• Task brief
Copy out all lines of the records in which the word "Partisan" appears.

[Edit tracking data]
********

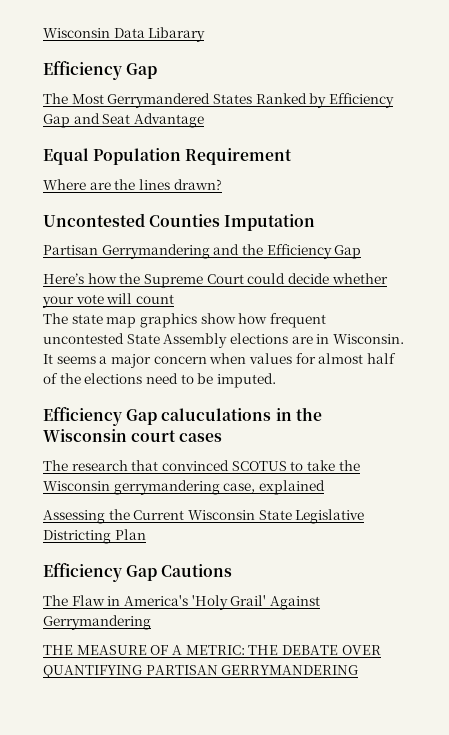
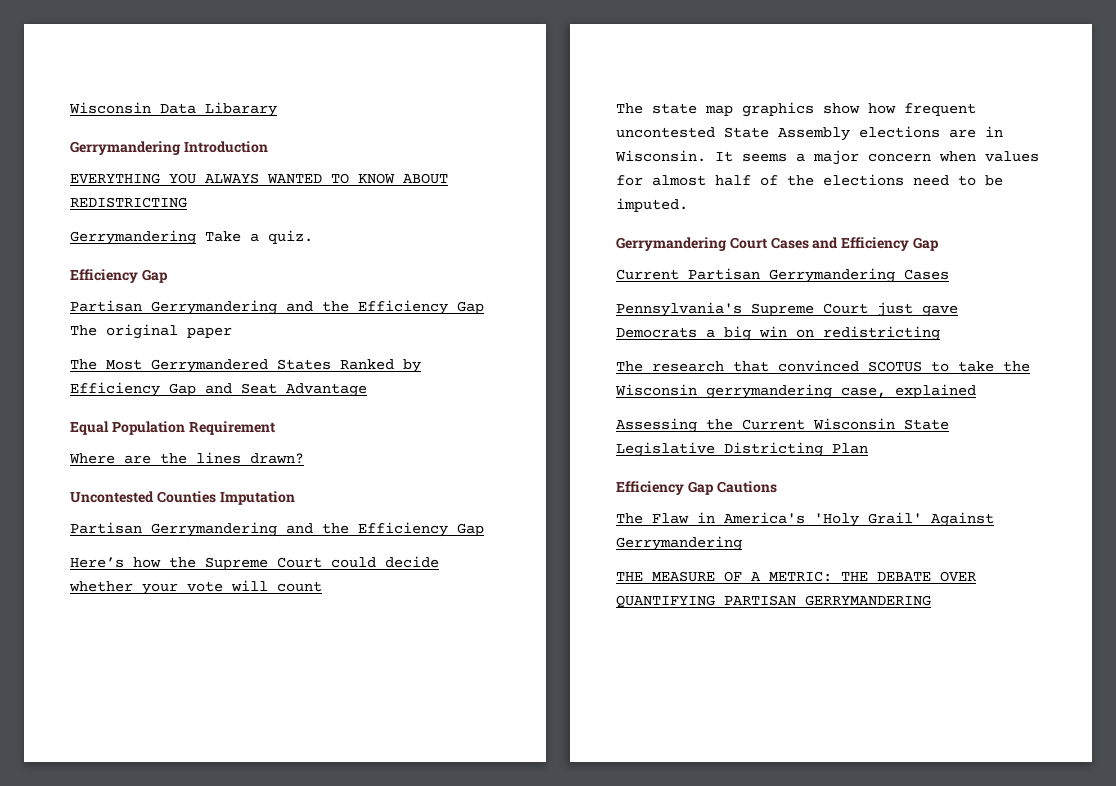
  Wisconsin Data Libarary
+ Gerrymandering Introduction
+ EVERYTHING YOU ALWAYS WANTED TO KNOW ABOUT REDISTRICTING
+ Gerrymandering Take a quiz.
  Efficiency Gap
+ Partisan Gerrymandering and the Efficiency Gap The original paper
- Efficiency Gap caluculations in the Wisconsin court cases
+ Gerrymandering Court Cases and Efficiency Gap
+ Current Partisan Gerrymandering Cases
+ Pennsylvania's Supreme Court just gave Democrats a big win on redistricting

********

• Exercise solution
+ Partisan Gerrymandering and the Efficiency Gap The original paper
+ Current Partisan Gerrymandering Cases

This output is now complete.